■ What the task requires: From the entries below, copy out all lines holding "with".

■ Data excerpts:
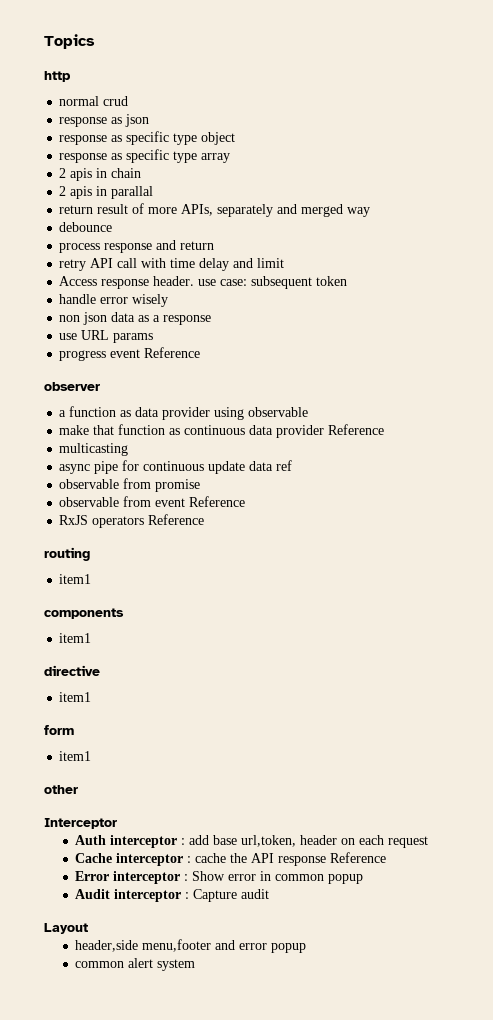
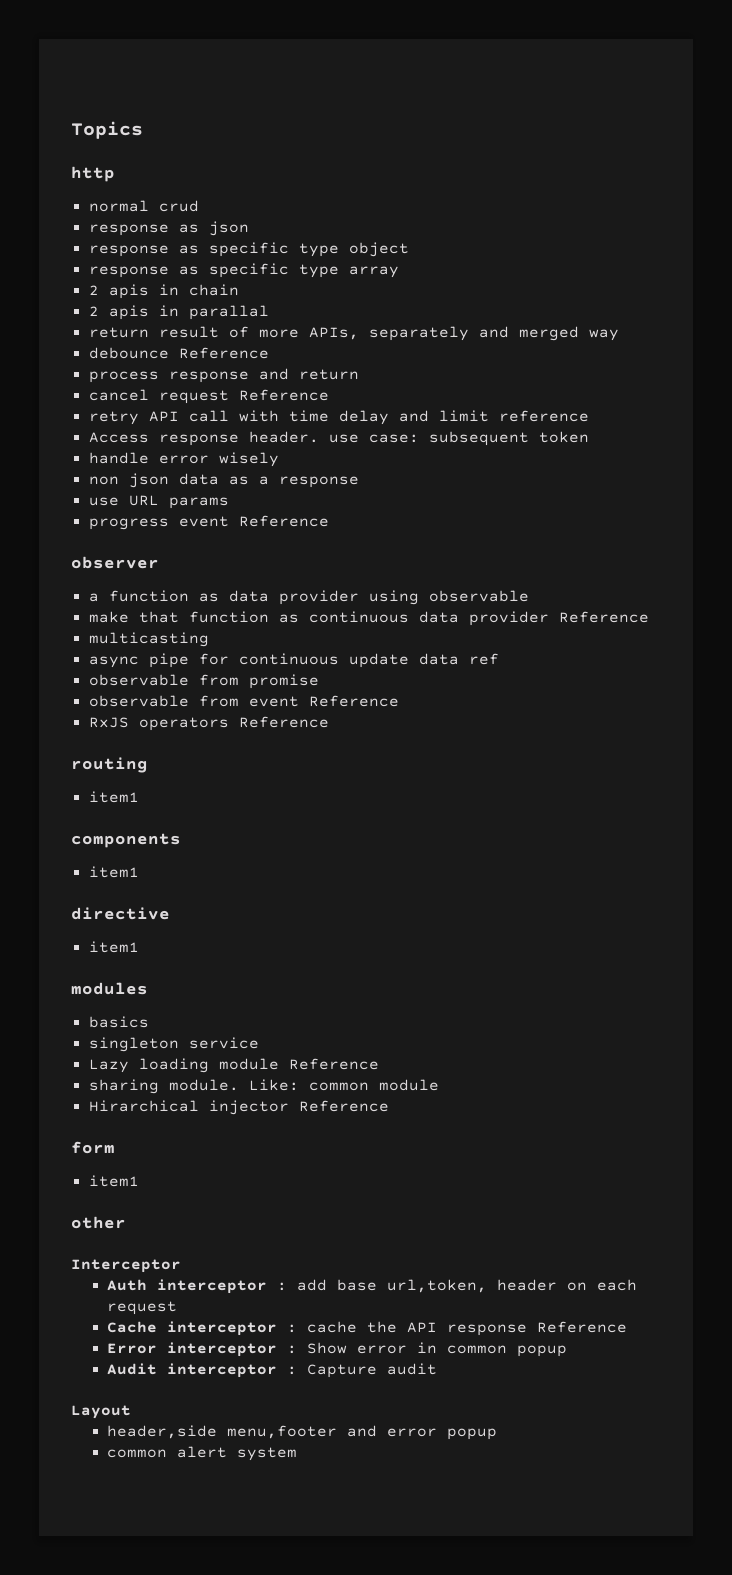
- debounce
+ debounce Reference
+ cancel request Reference
- retry API call with time delay and limit
+ retry API call with time delay and limit reference
+ modules
+ basics
+ singleton service
+ Lazy loading module Reference
+ sharing module. Like: common module
+ Hirarchical injector Reference

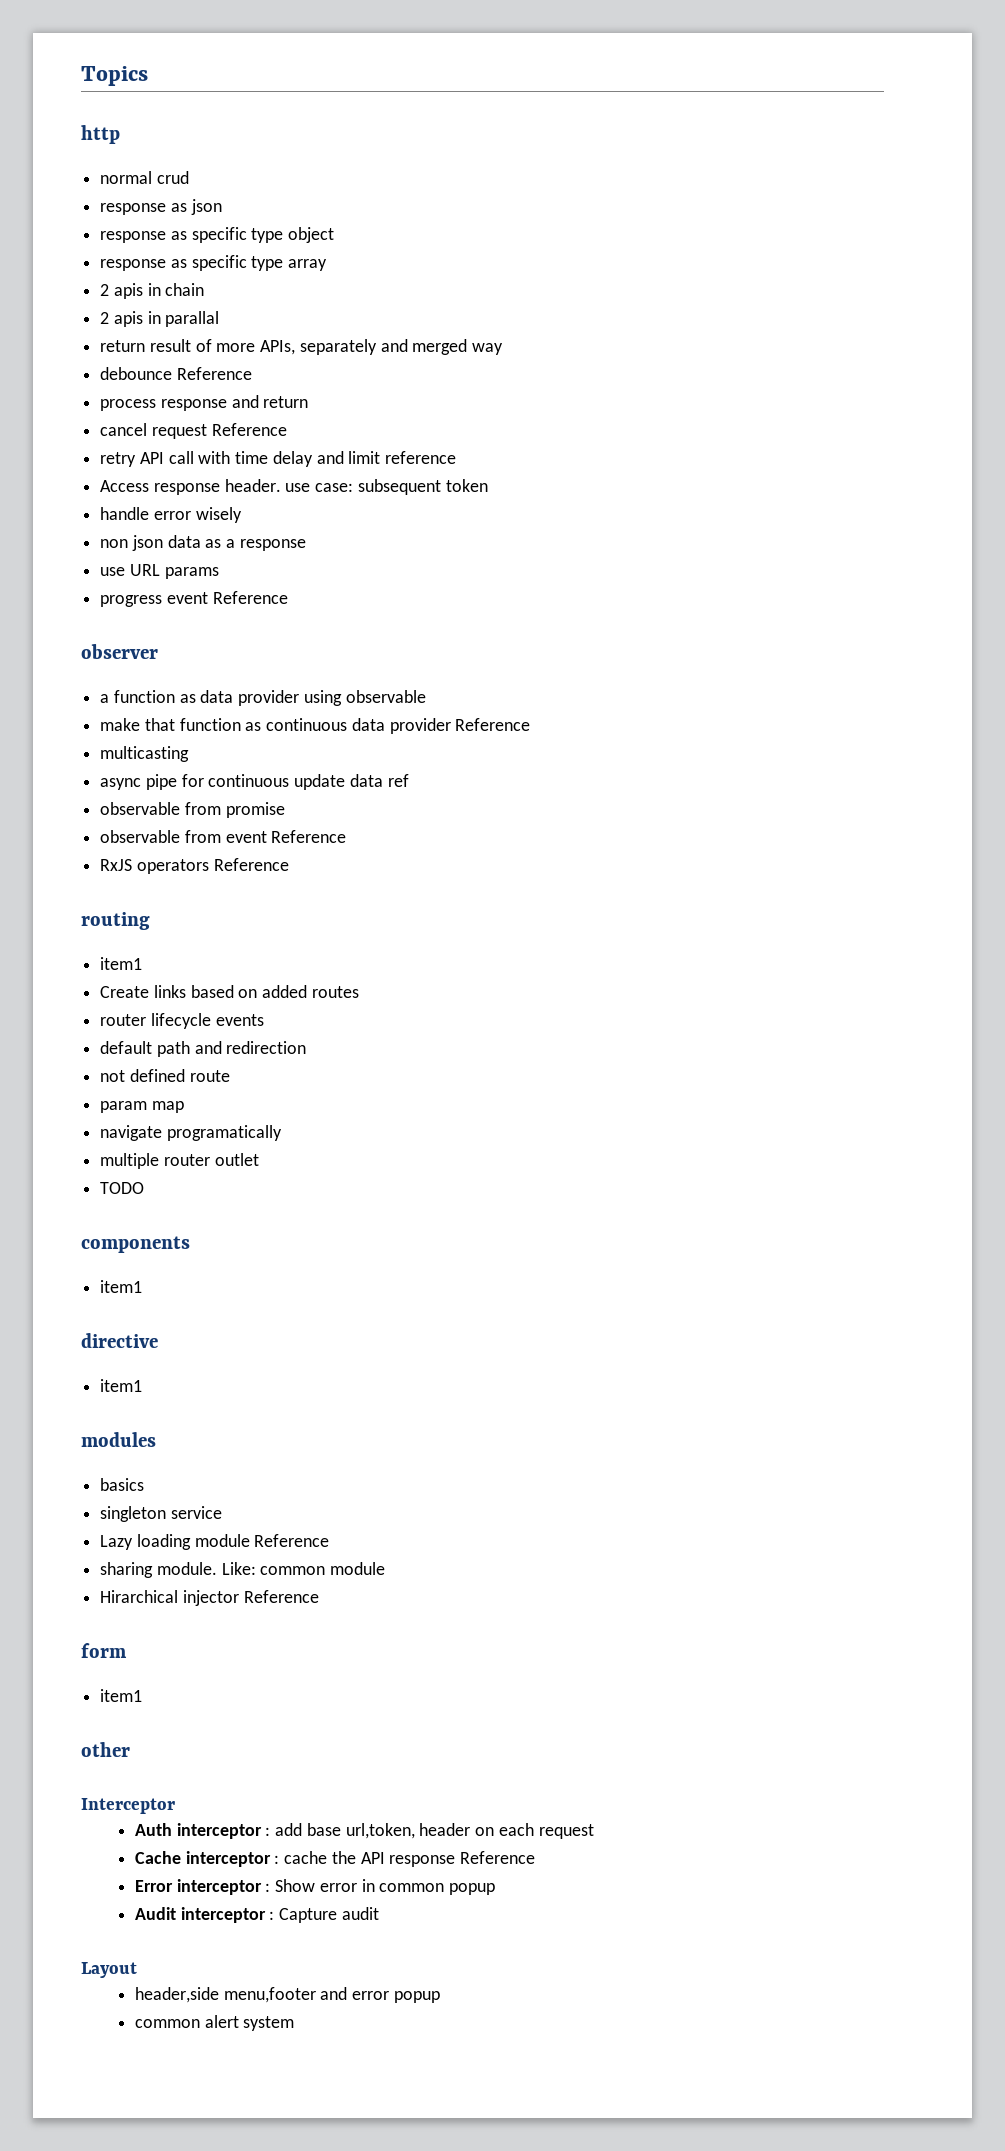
+ Create links based on added routes
+ router lifecycle events
+ default path and redirection
+ not defined route
+ param map
+ navigate programatically
+ multiple router outlet
+ TODO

■ Your response:
- retry API call with time delay and limit
+ retry API call with time delay and limit reference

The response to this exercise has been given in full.